YOUR INSTRUCTIONS: Lines with "height": pull these out of the listing below.

--- PROVIDED DATA Enclosed Below ---

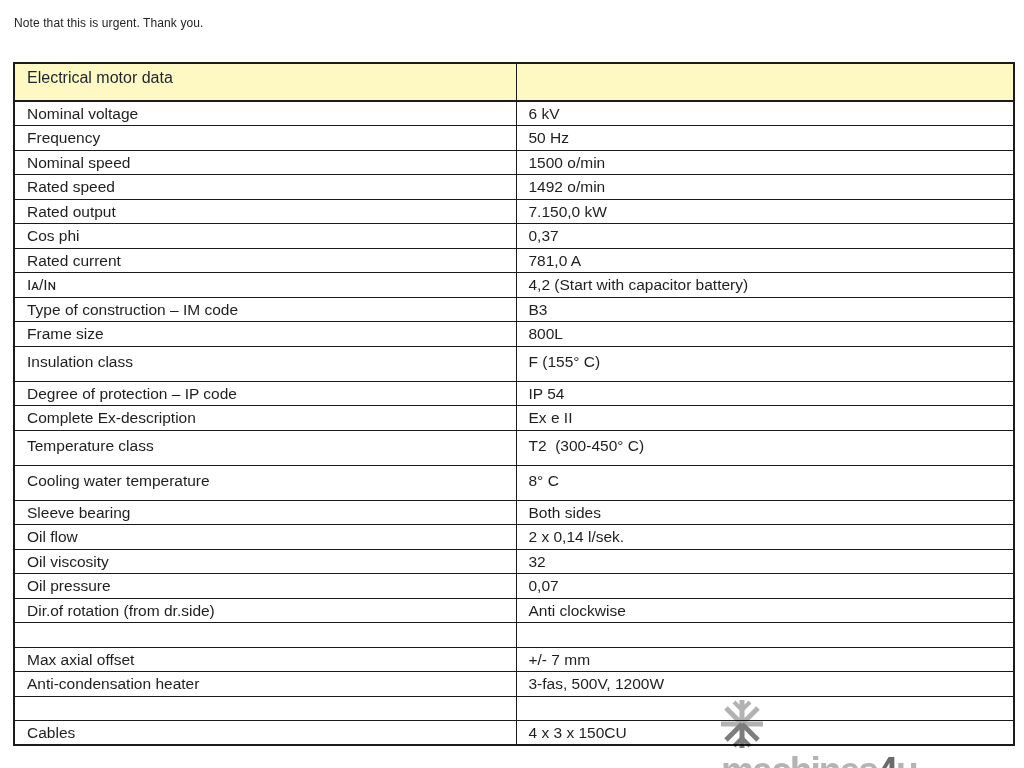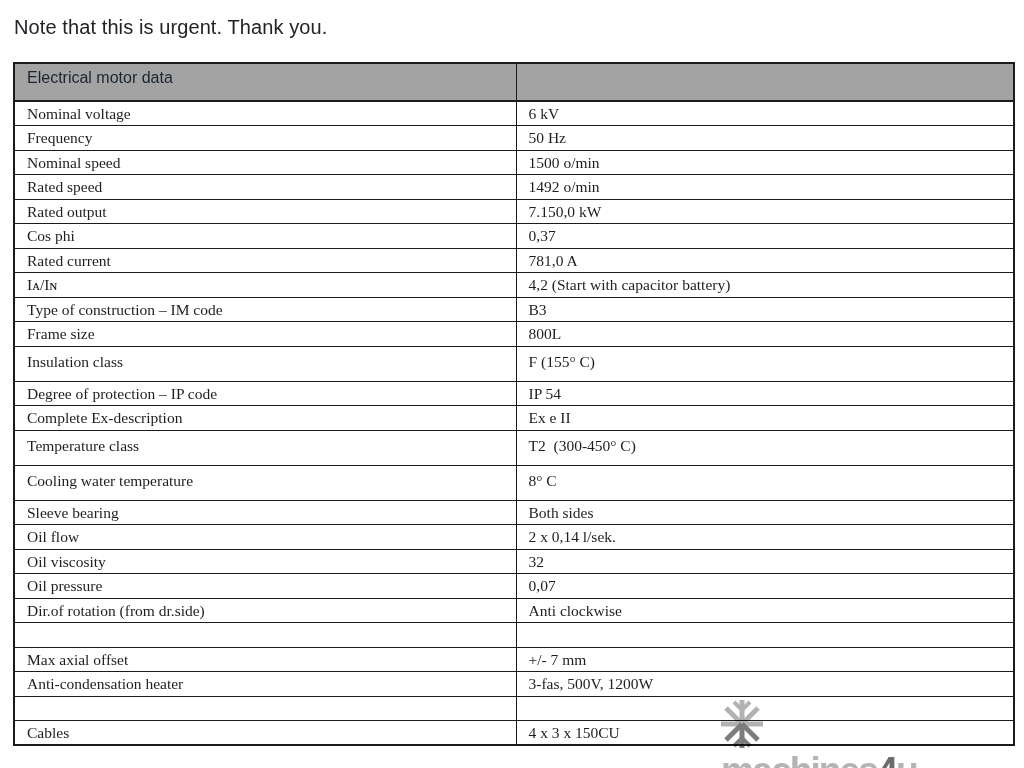--- a/index.html
+++ b/index.html
@@ -13,7 +13,7 @@
   .note {
     position: absolute;
     left: 14px; top: 16px;
-    font-size: 20px;
+    font-size: 12px;
     color: #222326;
     letter-spacing: 0.1px;
   }

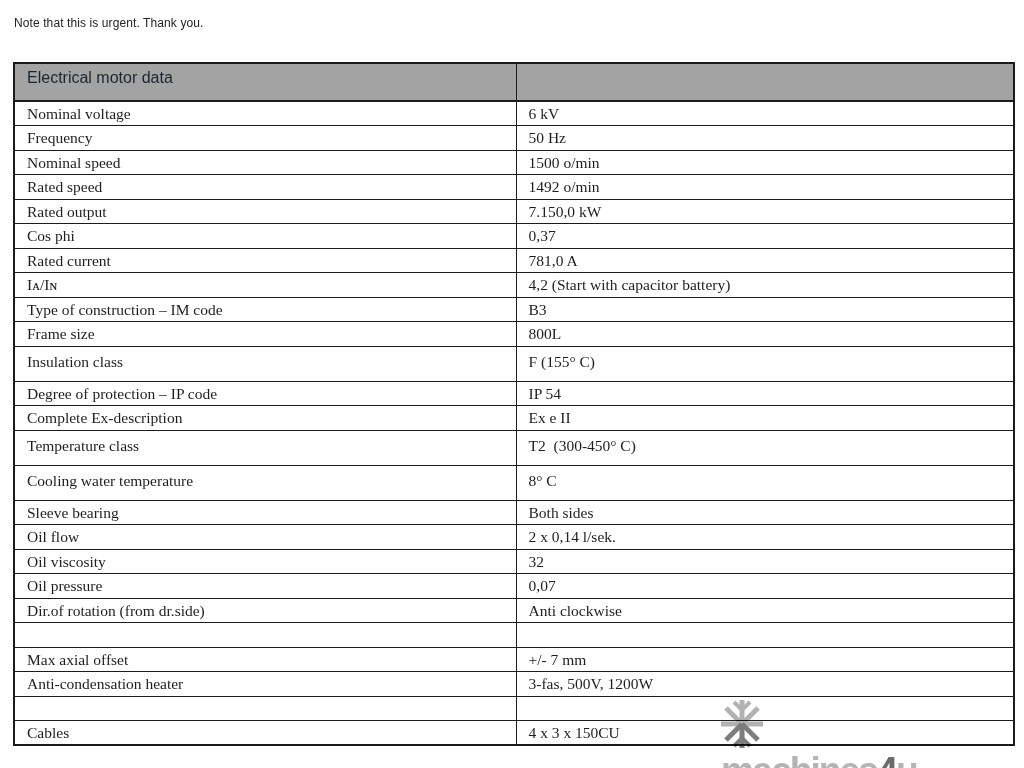--- a/index.html
+++ b/index.html
@@ -38,7 +38,7 @@
   }
   tr.hdr-row { height: 38px; }
   tr.hdr-row td {
-    background: #a3a3a3;
+    background: #fef9c3;
     border-bottom: 2px solid #1b1b1b;
     font-size: 16px;
     color: #1c2430;

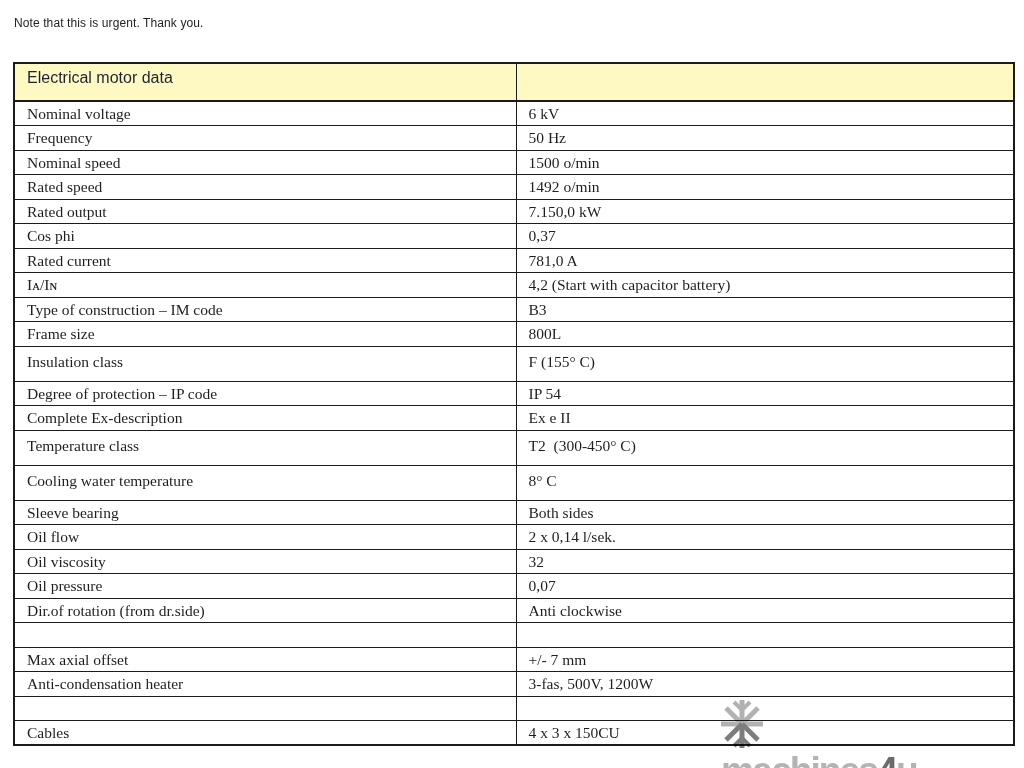--- a/index.html
+++ b/index.html
@@ -44,7 +44,7 @@
     color: #1c2430;
     padding-top: 3px;
   }
-  tbody tr { height: 24.5px; font-family: Liberation Serif, serif; }
+  tbody tr { height: 24.5px; }
   tbody tr.tall { height: 35px; }
   tbody tr.tall td { padding-top: 4px; }
   .cell-text { white-space: pre-wrap; }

--- End of Enclosed PROVIDED DATA ---

YOUR RESPONSE:
   tr.hdr-row { height: 38px; }
-  tbody tr { height: 24.5px; font-family: Liberation Serif, serif; }
+  tbody tr { height: 24.5px; }
   tbody tr.tall { height: 35px; }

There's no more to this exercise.